***** DATA TO PROCESS *****

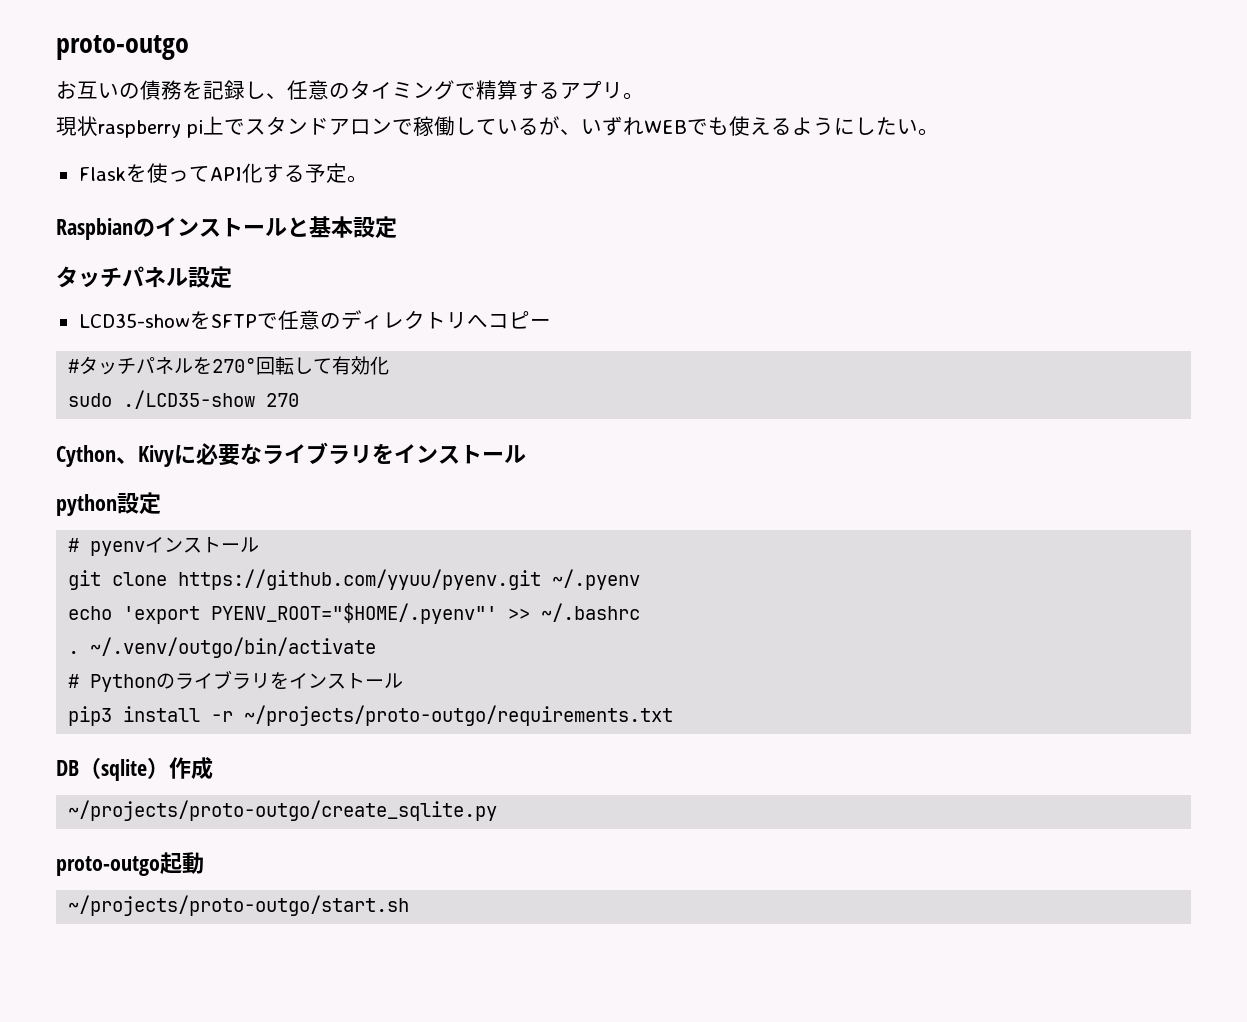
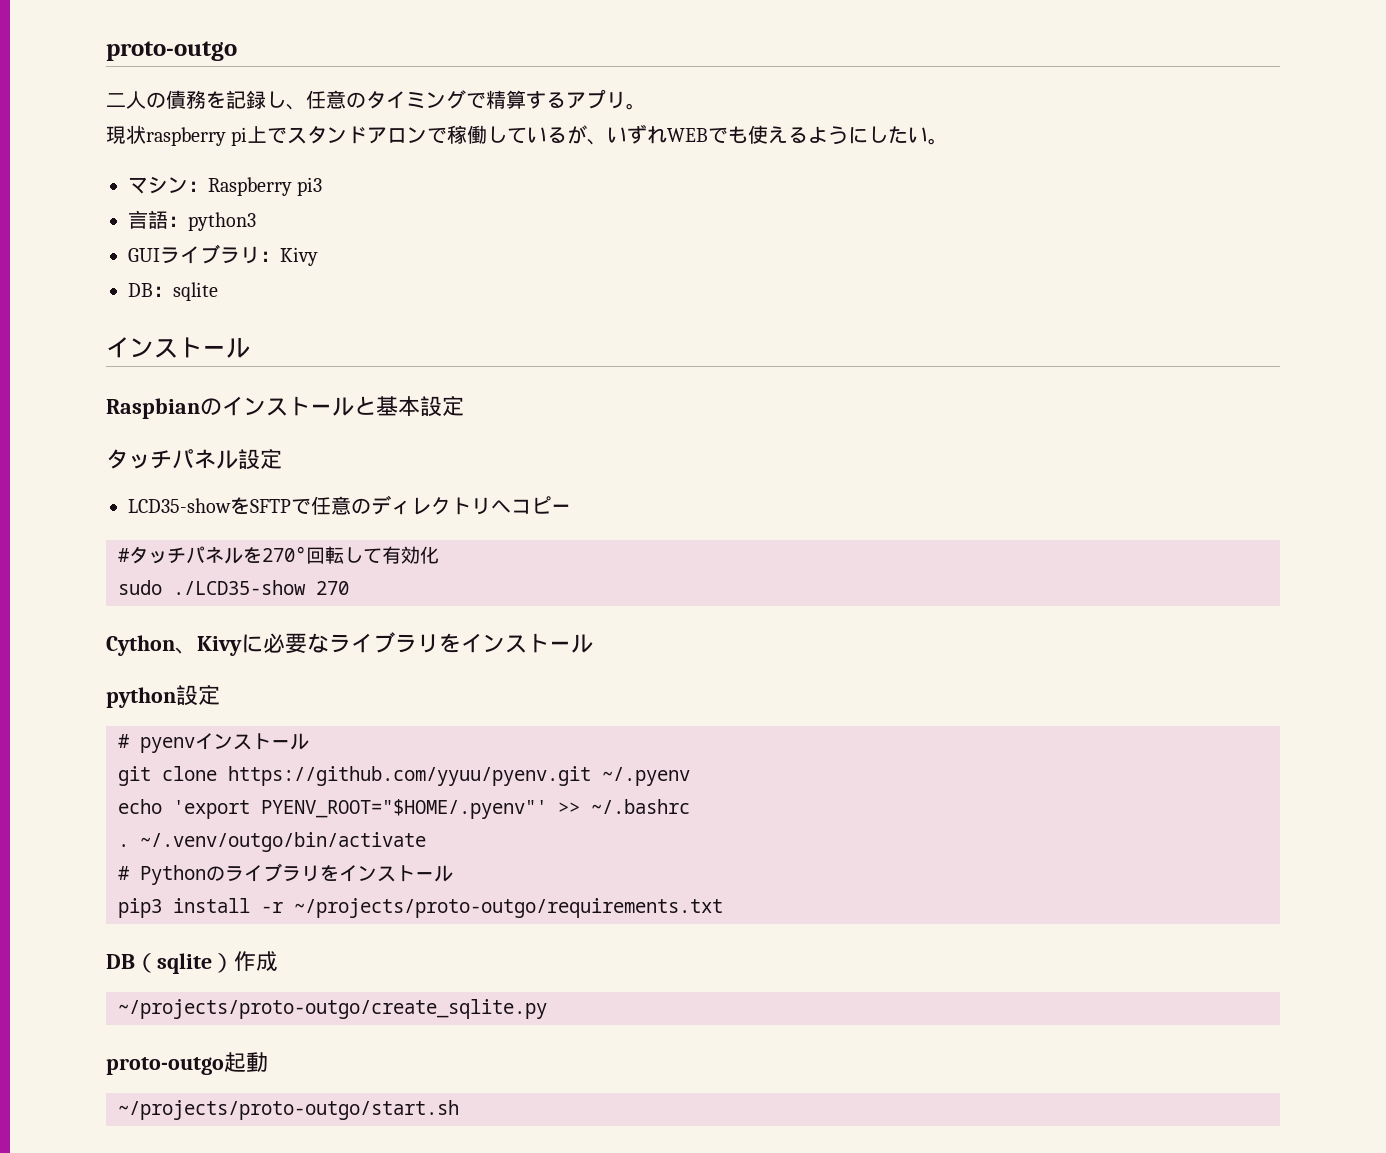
- お互いの債務を記録し、任意のタイミングで精算するアプリ。
+ 二人の債務を記録し、任意のタイミングで精算するアプリ。
- Flaskを使ってAPI化する予定。
+ マシン：Raspberry pi3
+ 言語：python3
+ GUIライブラリ：Kivy
+ DB：sqlite
+ インストール

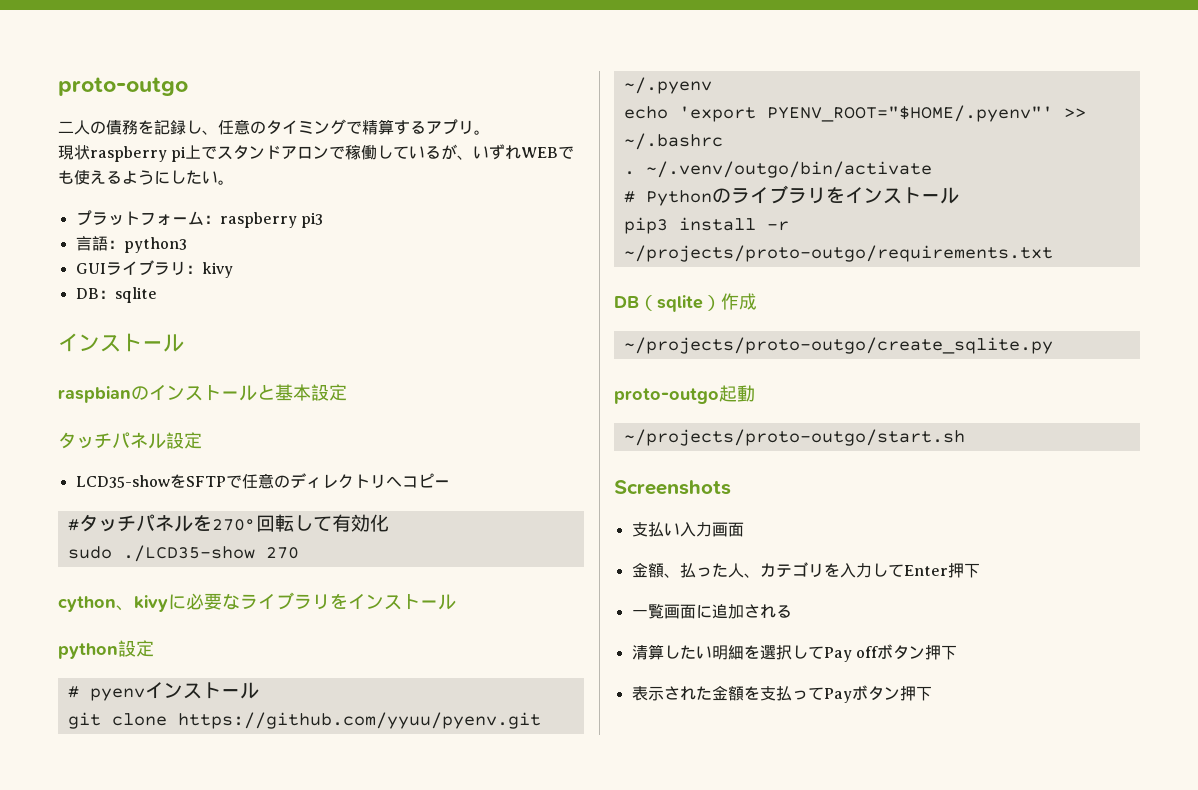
- マシン：Raspberry pi3
+ プラットフォーム：raspberry pi3
- GUIライブラリ：Kivy
+ GUIライブラリ：kivy
- Raspbianのインストールと基本設定
+ raspbianのインストールと基本設定
- Cython、Kivyに必要なライブラリをインストール
+ cython、kivyに必要なライブラリをインストール
+ Screenshots
+ 支払い入力画面
+ 金額、払った人、カテゴリを入力してEnter押下
+ 一覧画面に追加される
+ 清算したい明細を選択してPay offボタン押下
+ 表示された金額を支払ってPayボタン押下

*****

TASK BRIEF →
Write the listing out exactly, word for word, but omit the pictures.

ANSWER SECTION →
- お互いの債務を記録し、任意のタイミングで精算するアプリ。
+ 二人の債務を記録し、任意のタイミングで精算するアプリ。
- Flaskを使ってAPI化する予定。
+ マシン：Raspberry pi3
+ 言語：python3
+ GUIライブラリ：Kivy
+ DB：sqlite
+ インストール

- マシン：Raspberry pi3
+ プラットフォーム：raspberry pi3
- GUIライブラリ：Kivy
+ GUIライブラリ：kivy
- Raspbianのインストールと基本設定
+ raspbianのインストールと基本設定
- Cython、Kivyに必要なライブラリをインストール
+ cython、kivyに必要なライブラリをインストール
+ Screenshots
+ 支払い入力画面
+ 金額、払った人、カテゴリを入力してEnter押下
+ 一覧画面に追加される
+ 清算したい明細を選択してPay offボタン押下
+ 表示された金額を支払ってPayボタン押下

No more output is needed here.